Luxury industry events courtesy of The Bridge to Luxury

LUXURY INDUSTRY EVENTS 2021/22

Luxury industry events

The luxury goods industry is increasingly recovering from the pandemic. This can be seen in the international agenda of trade shows, congresses and conferences. Their number has now almost returned to pre-covid19 levels; and the proportion of exclusively digital or hybrid events is falling. TBTL is pleased to provide you with the latest update on the current event calendar.

It is available for download here: Luxury Industry Events 2021/22

Although conditions are normalizing, there will be no status quo ex ante in the aftermath of Corona. Even before 2020, the luxury industry was already intensively discussing the future of the big shows, for example in the automotive world (IAA Frankfurt), the jewelry and watch industry (Baselworld) or fashion (Paris). Now, the pandemic raises more than ever the question about the future raison d’être of trade shows & co.

It is not yet possible to predict the extent to which big events will retain their importance in the strategic marketing mix of major brands.
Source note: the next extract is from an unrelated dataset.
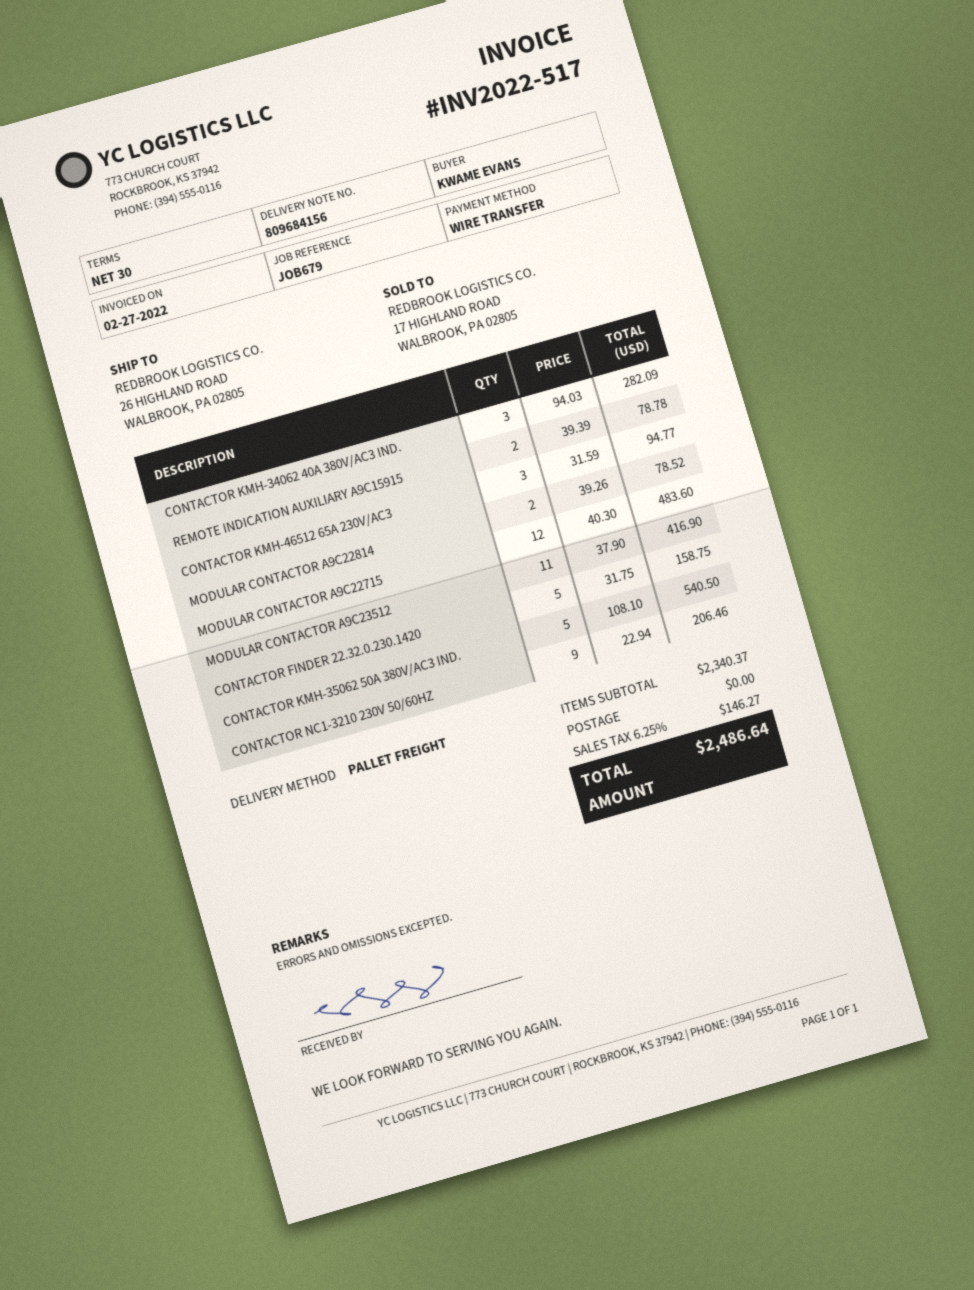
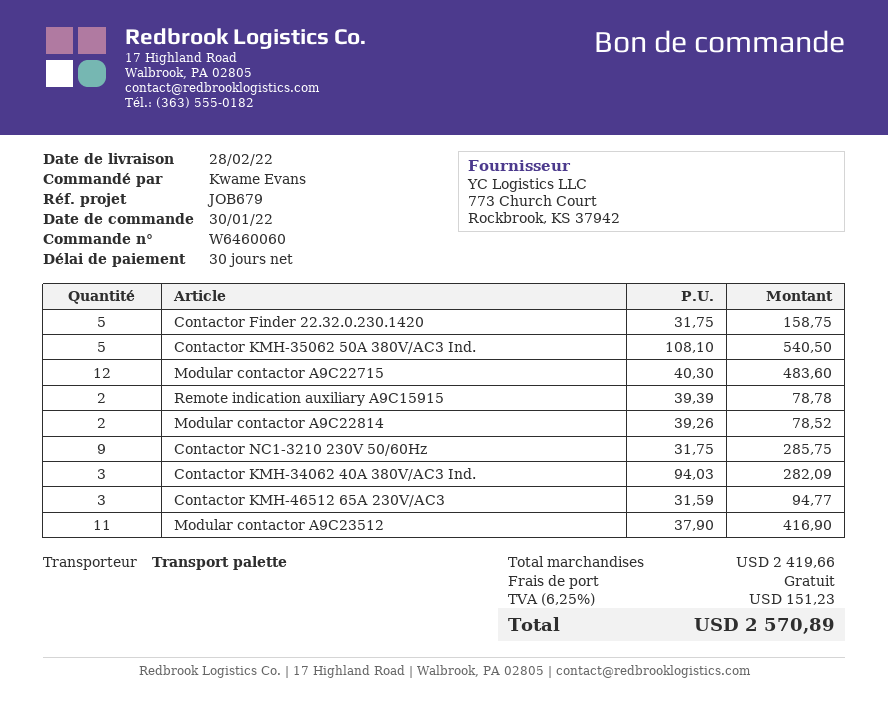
CONTACTOR NC1-3210 230V 50/60HZ: 9 x 22.94 = 206.46 -> 9 x 31.75 = 285.75
subtotal: 2340.37 -> 2419.66
tax: 6.25% = 146.27 -> 6.25% = 151.23
total: 2486.64 -> 2570.89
However, some trends can already be identified:

  • Their high expenses make big events per se a target for cost minimization of luxury brands.
  • During the pandemic, budgets were cut massively. It is doubtful that they will ever reach previous levels.
  • In order to minimize costs, one or the other large luxury brand is likely to be increasingly tempted to launch new products and cultivate contacts with consumers and the media via in-house trade shows or smaller local events, possibly even limited to its retail network.
  • Due to falling demand, not all events will therefore survive in the long term or will then only take place in a scaled-down or digital form.
  • This will accelerate concentration processes among event service providers and their internationalization.

As much as optimizations in sales and communications mixes are understandable from the perspective of luxury brands, the long-term consequences of shifted budget allocations are important when evaluating costs and benefits.

As CEO of high-end brands and as a strategy consultant with now 25 years of professional luxury experience, I have always considered trade shows, congresses and conferences as a business card of the luxury industry as such. The events are a statement of our identity: self-confidence, culture, power, creativity, experience, generosity, competence … They are supposed to impress the world.

So the big question is: Do we as an industry give in to the further democratization of luxury and, for example, with our strong focus on omnipresent social media and online selling, contribute to its profanation, vulgarization and thus to its long-term demise? Or do we continue to dare those trade show investments that we also demand from consumers on a daily basis in expecting product purchases: Investments into the seemingly irrationality!

For these intra-industry and public events, the large luxury groups in particular have a great responsibility. Their financing of trade shows are generic, synergistic and worthwhile investments into the global meta-brand LUXURY, on whose splendor we depend. But trade show organizers, cities, local gastronomy, etc. are also called upon to do everything they can to keep the shows alive: reasonable prices and excellent services. For too long, luxury brands have been understood as cash cows rather than customers.